Opciones de tratamiento para la nefritis lúpica
La nefritis lúpica es una complicación del lupus eritematoso sistémico (LES), una enfermedad autoinmunitaria. Esto significa que el sistema de defensas del cuerpo ataca por error sus propias células y órganos. En la nefritis lúpica, el sistema inmunitario ataca los riñones y causa inflamación y daño.
El objetivo del tratamiento de la nefritis lúpica es lograr varias metas:
- Suprimir la inflamación aguda: bajar la inflamación de los riñones y evitar más daño.
- Inducir la remisión: lograr que baje la actividad de la enfermedad y los síntomas.
- Prevenir brotes: después de lograr la remisión, mantenerla y evitar que la enfermedad se active de nuevo.
- Frenar el avance del daño renal: frenar la cicatrización (fibrosis) de los riñones y conservar la función renal a largo plazo.
- Controlar los síntomas: ayudar a manejar dolor, fiebre, cansancio, dolor en las articulaciones, sarpullidos en la piel e inflamación de los pulmones causada por la nefritis lúpica.
Es importante saber que, aunque el tratamiento puede ayudar a controlar los síntomas y a retrasar el avance de la enfermedad, hoy no existe una cura para la nefritis lúpica. Sin embargo, con los tratamientos mejorados disponibles, los médicos tienen más opciones para manejar la enfermedad de forma eficaz y mejorar la calidad de vida de las personas con nefritis lúpica.

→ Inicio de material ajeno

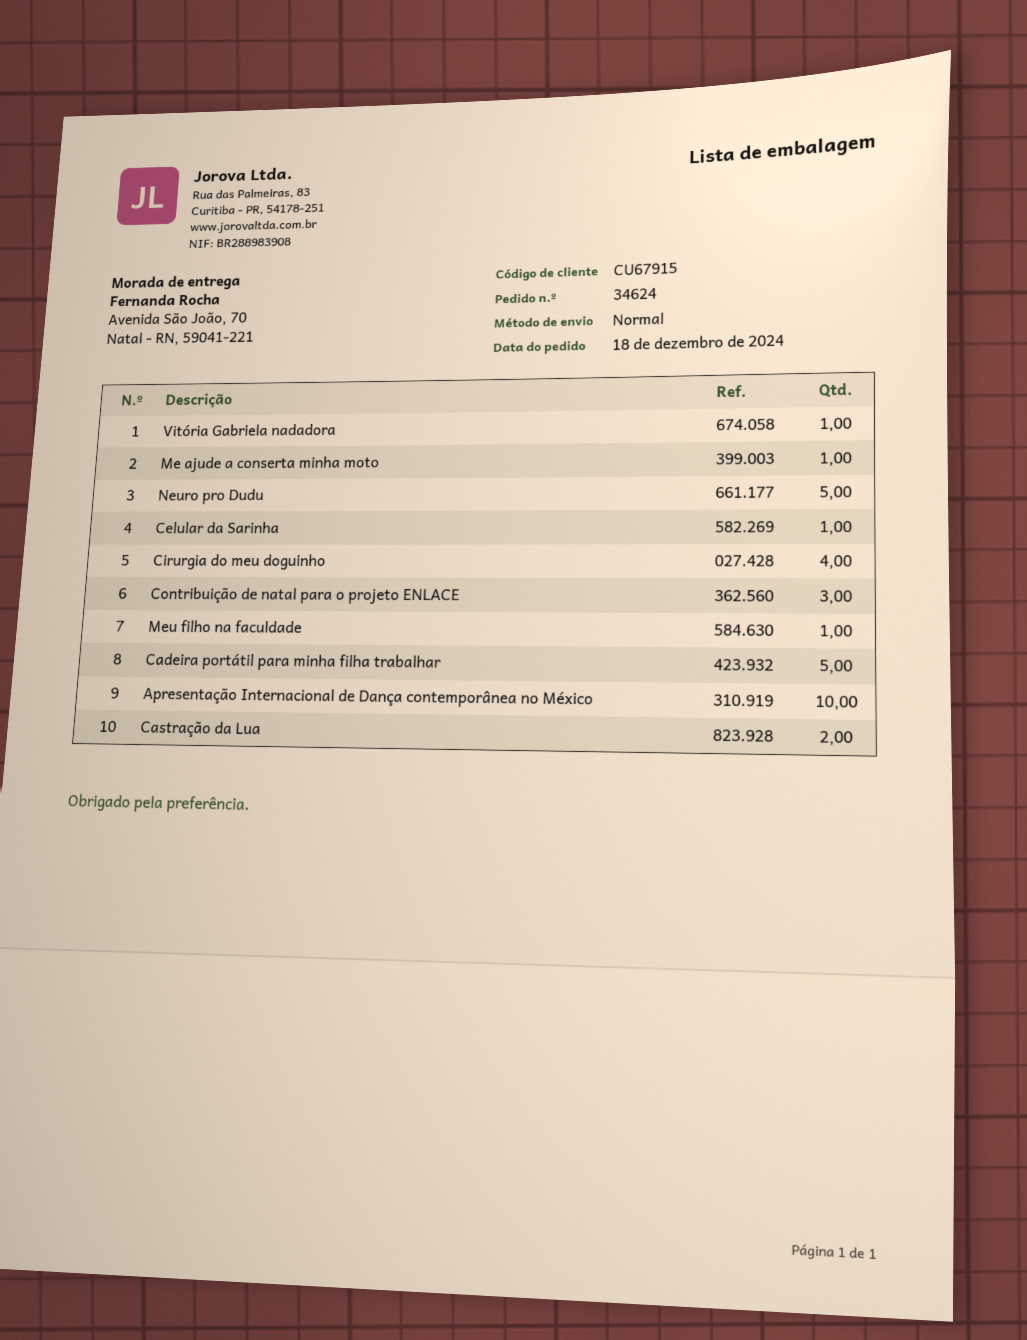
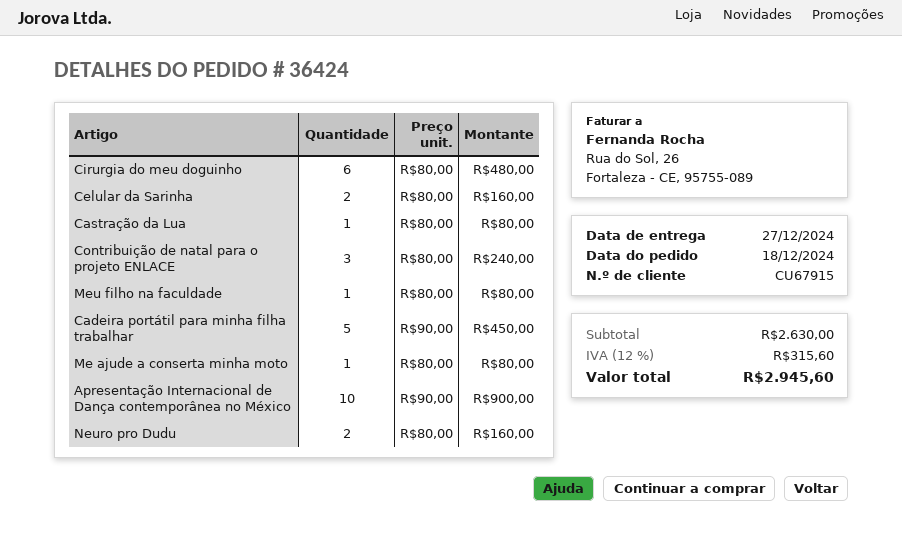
order number: 34624 -> 36424
Vitória Gabriela nadadora: 1 -> none
Neuro pro Dudu: 5 -> 2
Celular da Sarinha: 1 -> 2
Cirurgia do meu doguinho: 4 -> 6
Castração da Lua: 2 -> 1

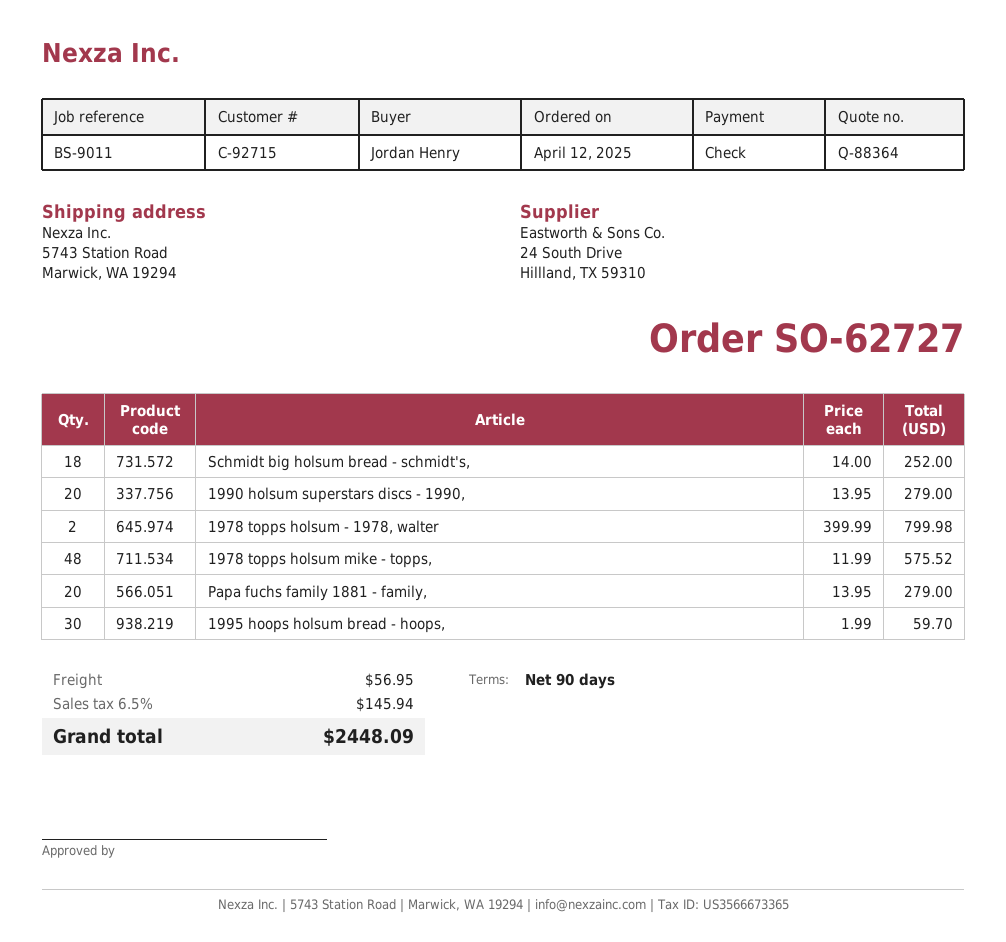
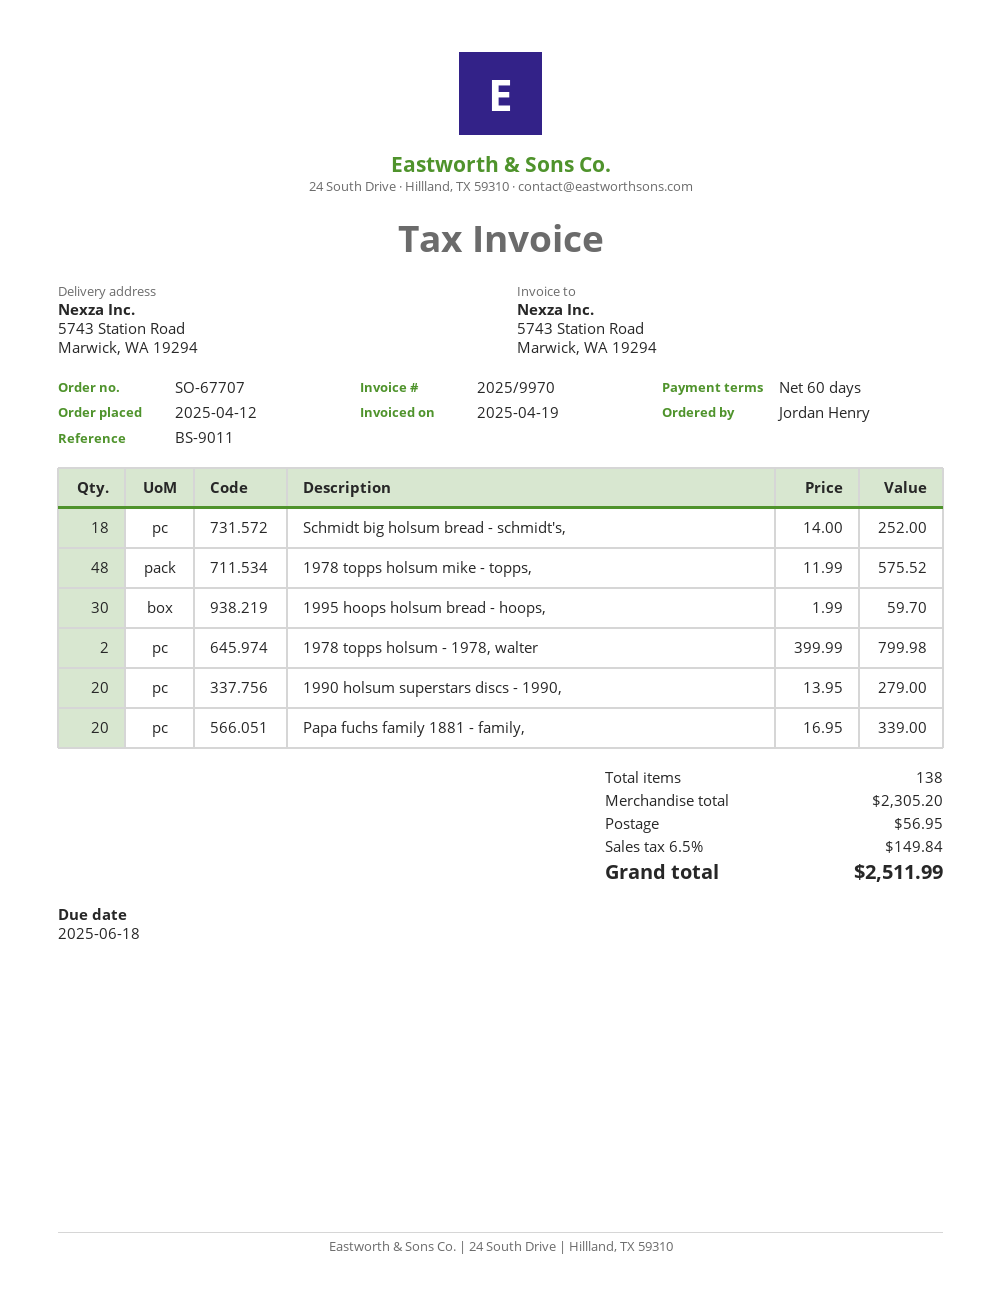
order number: SO-62727 -> SO-67707
payment terms: 90 days -> 60 days
Papa fuchs family 1881 - family,: 20 x 13.95 = 279.00 -> 20 x 16.95 = 339.00
tax: 6.5% = 145.94 -> 6.5% = 149.84
total: 2448.09 -> 2511.99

Los tratamientos potenciales recomendados para la nefritis lúpica incluyen:
Medicamentos:
- Corticosteroides (medicamentos antiinflamatorios potentes): Ayudan a reducir la inflamación de los riñones y a bajar la actividad del sistema inmunitario. Se recetan en diferentes formas, por vía oral o por vía intravenosa (IV).
- Hidroxicloroquina: Puede ayudar con las erupciones en la piel, la inflamación de los pulmones, el dolor en las articulaciones y el cansancio asociados con la nefritis lúpica.
- Micofenolato mofetilo (MMF): Suprime el sistema inmunitario y se usa con frecuencia para tratar la nefritis lúpica. Ayuda a reducir la inflamación de los riñones y a evitar que el sistema inmunitario los ataque.
- Inhibidores de la enzima convertidora de angiotensina (ECA): Se usan para bajar la presión arterial y proteger los riñones de más daño.
- Diuréticos: Ayudan a eliminar el exceso de líquido del cuerpo. Se pueden recetar para controlar la retención de líquido causada por el mal funcionamiento de los riñones.
- Betabloqueadores y bloqueadores de los canales de calcio: Se usan para bajar la presión arterial y se pueden recetar si hay hipertensión.
Cambios en el estilo de vida:
- Nutrición y dieta: Un médico puede aconsejarle cambios en la alimentación para cuidar los riñones y ayudar a bajar la presión arterial. Por lo general, esto incluye comer alimentos con menos sal, sodio, fósforo y potasio.
- Actividad física: Hacer actividad física de forma regular puede beneficiar su salud en general. Sin embargo, consulte con un profesional de la salud antes de empezar cualquier plan nuevo de ejercicios.
Es importante hablar de estos tratamientos con un profesional de la salud. Esa persona puede darle recomendaciones personalizadas según su situación.
También es importante mencionar que actualmente no hay opciones de cirugía ni de radioterapia específicas para tratar la nefritis lúpica. El enfoque principal es controlar los síntomas, reducir la inflamación, proteger los riñones y prevenir complicaciones.